Records excerpted from a collection

· · · · ·

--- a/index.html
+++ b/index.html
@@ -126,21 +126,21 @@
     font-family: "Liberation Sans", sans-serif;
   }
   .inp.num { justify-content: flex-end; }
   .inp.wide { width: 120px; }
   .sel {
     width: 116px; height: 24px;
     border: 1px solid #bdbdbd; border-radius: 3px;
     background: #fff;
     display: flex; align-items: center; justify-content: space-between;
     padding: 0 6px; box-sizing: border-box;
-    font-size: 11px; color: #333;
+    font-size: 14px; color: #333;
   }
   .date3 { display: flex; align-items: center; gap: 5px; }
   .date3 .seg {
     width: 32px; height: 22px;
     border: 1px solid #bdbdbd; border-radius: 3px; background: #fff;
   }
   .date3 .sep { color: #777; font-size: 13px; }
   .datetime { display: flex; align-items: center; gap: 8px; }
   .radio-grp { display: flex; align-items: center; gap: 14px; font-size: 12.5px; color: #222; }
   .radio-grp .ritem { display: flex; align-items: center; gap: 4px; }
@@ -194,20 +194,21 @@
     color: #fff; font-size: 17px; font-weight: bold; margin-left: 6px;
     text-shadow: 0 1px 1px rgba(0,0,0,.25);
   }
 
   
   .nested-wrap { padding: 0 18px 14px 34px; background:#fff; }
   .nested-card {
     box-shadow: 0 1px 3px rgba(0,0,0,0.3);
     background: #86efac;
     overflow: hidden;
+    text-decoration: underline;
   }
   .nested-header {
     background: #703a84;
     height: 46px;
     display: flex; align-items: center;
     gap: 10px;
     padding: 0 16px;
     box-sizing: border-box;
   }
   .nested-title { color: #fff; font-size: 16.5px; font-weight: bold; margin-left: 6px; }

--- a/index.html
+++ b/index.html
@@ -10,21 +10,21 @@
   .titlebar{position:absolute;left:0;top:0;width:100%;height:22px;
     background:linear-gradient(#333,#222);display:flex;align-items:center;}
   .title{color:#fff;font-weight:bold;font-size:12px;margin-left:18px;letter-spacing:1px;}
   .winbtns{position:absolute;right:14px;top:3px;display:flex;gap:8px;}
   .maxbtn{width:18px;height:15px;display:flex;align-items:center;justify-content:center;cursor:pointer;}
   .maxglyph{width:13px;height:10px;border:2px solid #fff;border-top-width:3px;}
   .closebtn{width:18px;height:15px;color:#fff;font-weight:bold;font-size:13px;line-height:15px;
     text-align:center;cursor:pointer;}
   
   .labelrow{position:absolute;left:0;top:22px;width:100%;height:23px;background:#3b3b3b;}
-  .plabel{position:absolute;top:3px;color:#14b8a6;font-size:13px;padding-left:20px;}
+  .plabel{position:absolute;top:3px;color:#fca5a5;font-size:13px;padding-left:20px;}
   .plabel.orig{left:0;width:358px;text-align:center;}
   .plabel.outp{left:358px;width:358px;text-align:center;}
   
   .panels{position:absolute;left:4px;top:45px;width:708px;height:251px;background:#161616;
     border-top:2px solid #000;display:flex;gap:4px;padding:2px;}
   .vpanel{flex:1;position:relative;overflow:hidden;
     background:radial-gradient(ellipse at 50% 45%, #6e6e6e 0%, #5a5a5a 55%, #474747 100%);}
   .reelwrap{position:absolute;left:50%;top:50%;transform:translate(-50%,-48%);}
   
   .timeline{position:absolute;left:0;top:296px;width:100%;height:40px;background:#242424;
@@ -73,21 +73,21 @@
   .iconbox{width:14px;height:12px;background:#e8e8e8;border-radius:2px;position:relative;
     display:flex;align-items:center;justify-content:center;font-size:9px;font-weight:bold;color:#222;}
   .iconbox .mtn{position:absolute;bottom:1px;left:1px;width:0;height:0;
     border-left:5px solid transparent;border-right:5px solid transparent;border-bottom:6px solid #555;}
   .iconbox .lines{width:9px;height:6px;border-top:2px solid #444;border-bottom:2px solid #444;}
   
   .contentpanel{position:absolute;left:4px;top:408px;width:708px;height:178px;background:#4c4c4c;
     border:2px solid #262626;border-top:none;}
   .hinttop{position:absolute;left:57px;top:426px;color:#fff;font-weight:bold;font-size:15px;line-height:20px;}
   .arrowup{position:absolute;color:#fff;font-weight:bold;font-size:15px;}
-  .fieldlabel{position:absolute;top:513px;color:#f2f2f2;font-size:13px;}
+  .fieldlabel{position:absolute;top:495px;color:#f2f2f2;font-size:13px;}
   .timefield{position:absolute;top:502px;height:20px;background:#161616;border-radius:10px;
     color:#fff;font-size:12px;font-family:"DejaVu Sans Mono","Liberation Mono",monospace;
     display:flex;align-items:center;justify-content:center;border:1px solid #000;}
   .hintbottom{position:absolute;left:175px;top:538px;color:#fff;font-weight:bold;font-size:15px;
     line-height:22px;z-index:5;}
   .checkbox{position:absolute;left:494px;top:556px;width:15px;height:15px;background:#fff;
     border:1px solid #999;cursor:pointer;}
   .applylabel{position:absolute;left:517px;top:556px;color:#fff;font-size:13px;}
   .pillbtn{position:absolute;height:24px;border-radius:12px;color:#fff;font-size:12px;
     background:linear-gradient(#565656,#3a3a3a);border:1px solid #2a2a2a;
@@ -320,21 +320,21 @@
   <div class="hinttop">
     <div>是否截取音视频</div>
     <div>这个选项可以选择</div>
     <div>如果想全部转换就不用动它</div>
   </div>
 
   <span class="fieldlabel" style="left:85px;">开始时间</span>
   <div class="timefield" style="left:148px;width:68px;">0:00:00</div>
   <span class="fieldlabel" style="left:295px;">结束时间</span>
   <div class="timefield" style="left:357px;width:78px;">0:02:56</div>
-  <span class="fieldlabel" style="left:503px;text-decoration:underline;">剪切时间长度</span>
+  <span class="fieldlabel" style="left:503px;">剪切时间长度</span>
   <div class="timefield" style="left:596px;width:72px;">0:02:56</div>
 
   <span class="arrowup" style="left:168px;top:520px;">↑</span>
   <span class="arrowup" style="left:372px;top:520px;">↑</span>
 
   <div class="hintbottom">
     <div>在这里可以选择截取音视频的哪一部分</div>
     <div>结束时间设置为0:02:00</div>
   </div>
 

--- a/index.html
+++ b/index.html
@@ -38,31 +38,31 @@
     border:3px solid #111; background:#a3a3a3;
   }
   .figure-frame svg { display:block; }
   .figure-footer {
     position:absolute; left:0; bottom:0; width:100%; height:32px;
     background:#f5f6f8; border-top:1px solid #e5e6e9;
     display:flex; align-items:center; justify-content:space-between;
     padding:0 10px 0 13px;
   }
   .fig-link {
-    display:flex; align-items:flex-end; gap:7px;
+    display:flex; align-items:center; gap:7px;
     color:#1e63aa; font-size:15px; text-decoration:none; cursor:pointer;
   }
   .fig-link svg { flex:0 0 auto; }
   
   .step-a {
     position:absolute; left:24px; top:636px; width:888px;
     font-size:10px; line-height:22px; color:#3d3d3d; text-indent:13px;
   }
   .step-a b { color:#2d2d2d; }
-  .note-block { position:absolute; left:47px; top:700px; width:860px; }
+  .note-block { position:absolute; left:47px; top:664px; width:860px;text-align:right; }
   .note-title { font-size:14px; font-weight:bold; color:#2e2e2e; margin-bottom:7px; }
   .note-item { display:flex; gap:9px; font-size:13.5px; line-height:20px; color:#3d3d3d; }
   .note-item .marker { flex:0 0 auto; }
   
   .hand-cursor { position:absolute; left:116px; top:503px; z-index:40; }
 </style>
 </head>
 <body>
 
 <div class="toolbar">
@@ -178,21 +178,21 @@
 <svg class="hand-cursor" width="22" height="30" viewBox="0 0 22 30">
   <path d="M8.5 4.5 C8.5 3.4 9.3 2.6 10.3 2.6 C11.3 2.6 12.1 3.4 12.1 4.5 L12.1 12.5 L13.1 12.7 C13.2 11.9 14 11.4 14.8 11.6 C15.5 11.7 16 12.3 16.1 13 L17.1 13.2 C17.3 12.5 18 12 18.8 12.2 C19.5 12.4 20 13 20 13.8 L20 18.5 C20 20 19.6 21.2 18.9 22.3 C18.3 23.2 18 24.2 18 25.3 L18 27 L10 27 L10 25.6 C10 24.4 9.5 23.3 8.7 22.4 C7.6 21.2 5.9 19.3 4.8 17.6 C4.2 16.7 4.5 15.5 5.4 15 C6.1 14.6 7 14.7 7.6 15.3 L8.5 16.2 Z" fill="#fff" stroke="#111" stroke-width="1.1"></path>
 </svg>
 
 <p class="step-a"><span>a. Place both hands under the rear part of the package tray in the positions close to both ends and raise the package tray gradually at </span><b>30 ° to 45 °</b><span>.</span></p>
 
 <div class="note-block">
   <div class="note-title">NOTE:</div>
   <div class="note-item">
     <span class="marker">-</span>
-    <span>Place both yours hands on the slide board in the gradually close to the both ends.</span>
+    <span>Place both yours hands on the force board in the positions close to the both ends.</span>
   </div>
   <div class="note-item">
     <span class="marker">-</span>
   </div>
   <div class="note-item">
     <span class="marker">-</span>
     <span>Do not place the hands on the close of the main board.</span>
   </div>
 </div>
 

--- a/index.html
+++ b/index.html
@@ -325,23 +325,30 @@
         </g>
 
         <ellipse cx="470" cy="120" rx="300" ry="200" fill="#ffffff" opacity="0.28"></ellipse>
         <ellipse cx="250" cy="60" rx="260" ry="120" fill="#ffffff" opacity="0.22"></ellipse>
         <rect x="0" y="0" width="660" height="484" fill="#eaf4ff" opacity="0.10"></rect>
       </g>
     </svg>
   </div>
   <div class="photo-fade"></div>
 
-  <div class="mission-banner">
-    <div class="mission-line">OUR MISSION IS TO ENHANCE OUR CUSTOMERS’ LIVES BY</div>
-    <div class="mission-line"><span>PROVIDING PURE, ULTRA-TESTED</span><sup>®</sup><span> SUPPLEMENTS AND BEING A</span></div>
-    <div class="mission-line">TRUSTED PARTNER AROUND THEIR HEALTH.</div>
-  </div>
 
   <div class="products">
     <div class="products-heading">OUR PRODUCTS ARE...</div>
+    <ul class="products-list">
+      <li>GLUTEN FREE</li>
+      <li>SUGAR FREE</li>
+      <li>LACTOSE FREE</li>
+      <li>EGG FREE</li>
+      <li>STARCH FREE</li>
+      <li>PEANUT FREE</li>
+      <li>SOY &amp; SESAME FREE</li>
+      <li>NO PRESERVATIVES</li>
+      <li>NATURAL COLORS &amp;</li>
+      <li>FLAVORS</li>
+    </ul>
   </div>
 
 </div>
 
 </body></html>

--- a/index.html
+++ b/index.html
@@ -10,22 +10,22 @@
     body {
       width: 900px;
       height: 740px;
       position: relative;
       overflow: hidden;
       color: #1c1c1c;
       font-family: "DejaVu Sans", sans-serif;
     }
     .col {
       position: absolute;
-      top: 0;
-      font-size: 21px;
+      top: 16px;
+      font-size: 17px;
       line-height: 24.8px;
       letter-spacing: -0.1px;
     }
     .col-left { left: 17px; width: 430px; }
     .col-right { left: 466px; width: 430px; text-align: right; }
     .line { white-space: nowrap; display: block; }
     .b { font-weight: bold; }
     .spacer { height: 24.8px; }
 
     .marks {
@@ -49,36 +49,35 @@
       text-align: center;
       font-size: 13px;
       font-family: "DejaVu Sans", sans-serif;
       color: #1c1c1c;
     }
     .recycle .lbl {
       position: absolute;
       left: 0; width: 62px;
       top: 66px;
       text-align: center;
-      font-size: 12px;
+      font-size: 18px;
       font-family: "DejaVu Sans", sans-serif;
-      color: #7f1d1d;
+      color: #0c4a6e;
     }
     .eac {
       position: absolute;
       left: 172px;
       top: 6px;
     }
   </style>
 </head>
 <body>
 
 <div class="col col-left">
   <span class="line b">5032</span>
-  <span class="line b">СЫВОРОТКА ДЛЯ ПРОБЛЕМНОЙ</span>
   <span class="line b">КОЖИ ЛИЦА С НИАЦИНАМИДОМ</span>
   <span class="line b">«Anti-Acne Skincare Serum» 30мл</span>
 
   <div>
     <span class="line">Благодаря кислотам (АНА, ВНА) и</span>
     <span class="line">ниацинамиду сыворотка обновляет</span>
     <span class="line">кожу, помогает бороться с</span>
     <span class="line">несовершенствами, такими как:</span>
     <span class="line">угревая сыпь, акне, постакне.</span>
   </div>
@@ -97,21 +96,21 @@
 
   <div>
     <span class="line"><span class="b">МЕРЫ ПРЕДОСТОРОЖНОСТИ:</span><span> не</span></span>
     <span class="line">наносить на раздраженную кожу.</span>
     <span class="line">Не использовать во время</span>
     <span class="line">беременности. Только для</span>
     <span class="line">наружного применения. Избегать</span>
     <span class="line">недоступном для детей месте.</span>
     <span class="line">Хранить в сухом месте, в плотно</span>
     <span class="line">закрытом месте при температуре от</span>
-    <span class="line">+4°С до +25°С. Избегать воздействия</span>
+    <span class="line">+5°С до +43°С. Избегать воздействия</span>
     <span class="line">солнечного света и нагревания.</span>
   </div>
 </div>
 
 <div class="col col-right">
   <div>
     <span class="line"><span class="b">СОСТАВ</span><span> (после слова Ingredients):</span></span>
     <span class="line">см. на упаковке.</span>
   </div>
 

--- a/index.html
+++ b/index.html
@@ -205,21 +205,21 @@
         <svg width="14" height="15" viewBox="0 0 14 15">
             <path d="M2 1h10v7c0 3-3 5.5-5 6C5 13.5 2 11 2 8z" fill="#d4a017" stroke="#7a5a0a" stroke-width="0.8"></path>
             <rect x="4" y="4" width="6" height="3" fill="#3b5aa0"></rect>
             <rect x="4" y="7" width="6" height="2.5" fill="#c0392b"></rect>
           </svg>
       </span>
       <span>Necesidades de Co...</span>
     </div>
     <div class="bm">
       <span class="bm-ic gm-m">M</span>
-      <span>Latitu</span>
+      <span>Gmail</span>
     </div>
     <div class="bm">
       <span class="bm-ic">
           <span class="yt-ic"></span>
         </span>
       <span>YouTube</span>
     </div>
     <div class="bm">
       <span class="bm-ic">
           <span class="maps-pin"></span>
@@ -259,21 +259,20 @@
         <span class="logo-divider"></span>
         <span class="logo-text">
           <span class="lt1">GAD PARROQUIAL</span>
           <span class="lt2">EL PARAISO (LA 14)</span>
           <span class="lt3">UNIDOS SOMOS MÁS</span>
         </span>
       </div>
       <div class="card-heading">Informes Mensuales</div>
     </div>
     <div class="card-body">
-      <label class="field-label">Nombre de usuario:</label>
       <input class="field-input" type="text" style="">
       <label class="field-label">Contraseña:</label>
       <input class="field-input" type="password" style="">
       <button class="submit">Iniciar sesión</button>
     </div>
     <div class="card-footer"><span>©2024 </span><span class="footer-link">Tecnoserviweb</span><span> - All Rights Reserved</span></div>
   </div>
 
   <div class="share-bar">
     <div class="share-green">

· · · · ·

Exercise details
The lines needed run from the first line of the data through the line containing "padding: 0 6px; box-sizing: border-box;"; give them again exactly and nothing else.

Expected answer
--- a/index.html
+++ b/index.html
@@ -126,21 +126,21 @@
     font-family: "Liberation Sans", sans-serif;
   }
   .inp.num { justify-content: flex-end; }
   .inp.wide { width: 120px; }
   .sel {
     width: 116px; height: 24px;
     border: 1px solid #bdbdbd; border-radius: 3px;
     background: #fff;
     display: flex; align-items: center; justify-content: space-between;
     padding: 0 6px; box-sizing: border-box;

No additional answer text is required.